• Instructions for the task
Verbatim copy, images omitted: return the full listing.

• Exercise materials
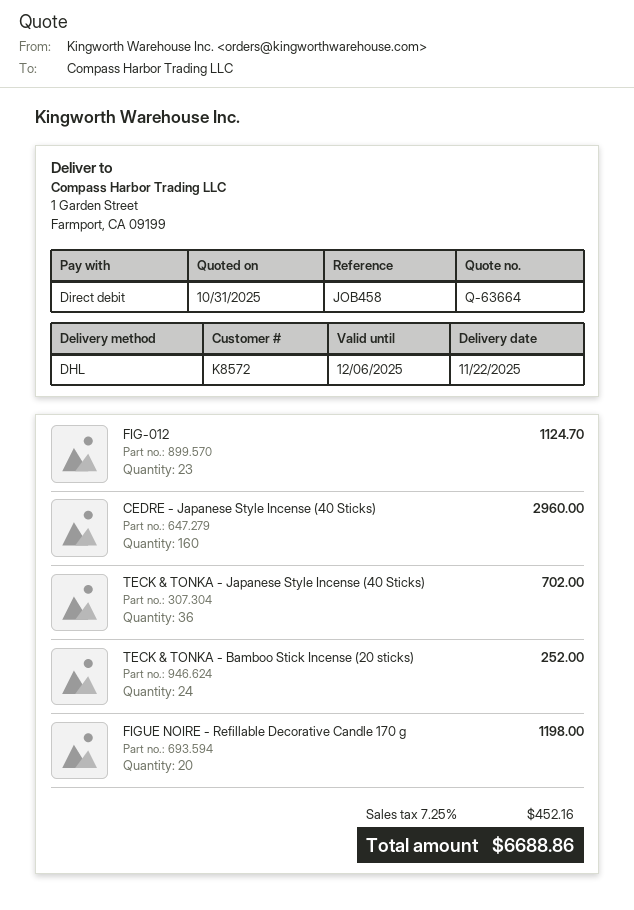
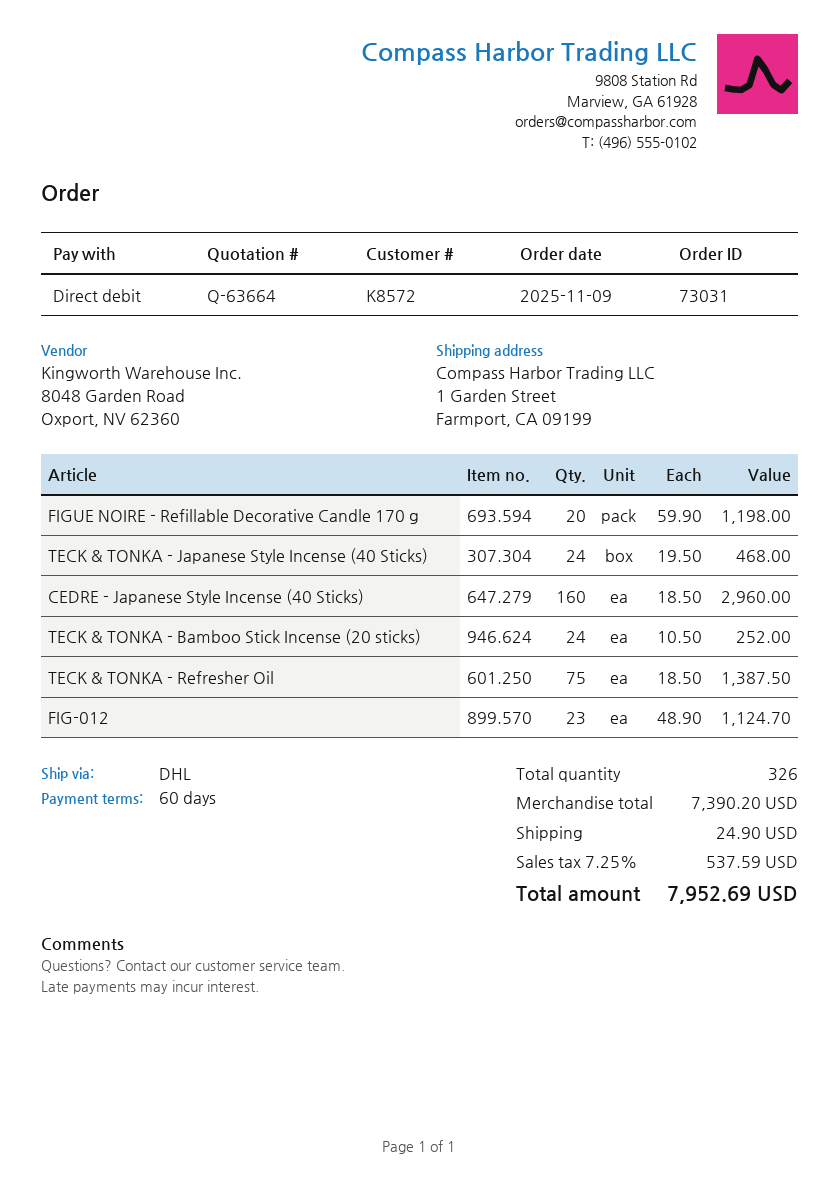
TECK & TONKA - Japanese Style Incense (40 Sticks): 36 for 702.00 -> 24 for 468.00
TECK & TONKA - Refresher Oil: none -> 75 for 1387.50
shipping: none -> 24.90
tax: 7.25% = 452.16 -> 7.25% = 537.59
total: 6688.86 -> 7952.69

• Response below
TECK & TONKA - Japanese Style Incense (40 Sticks): 36 for 702.00 -> 24 for 468.00
TECK & TONKA - Refresher Oil: none -> 75 for 1387.50
shipping: none -> 24.90
tax: 7.25% = 452.16 -> 7.25% = 537.59
total: 6688.86 -> 7952.69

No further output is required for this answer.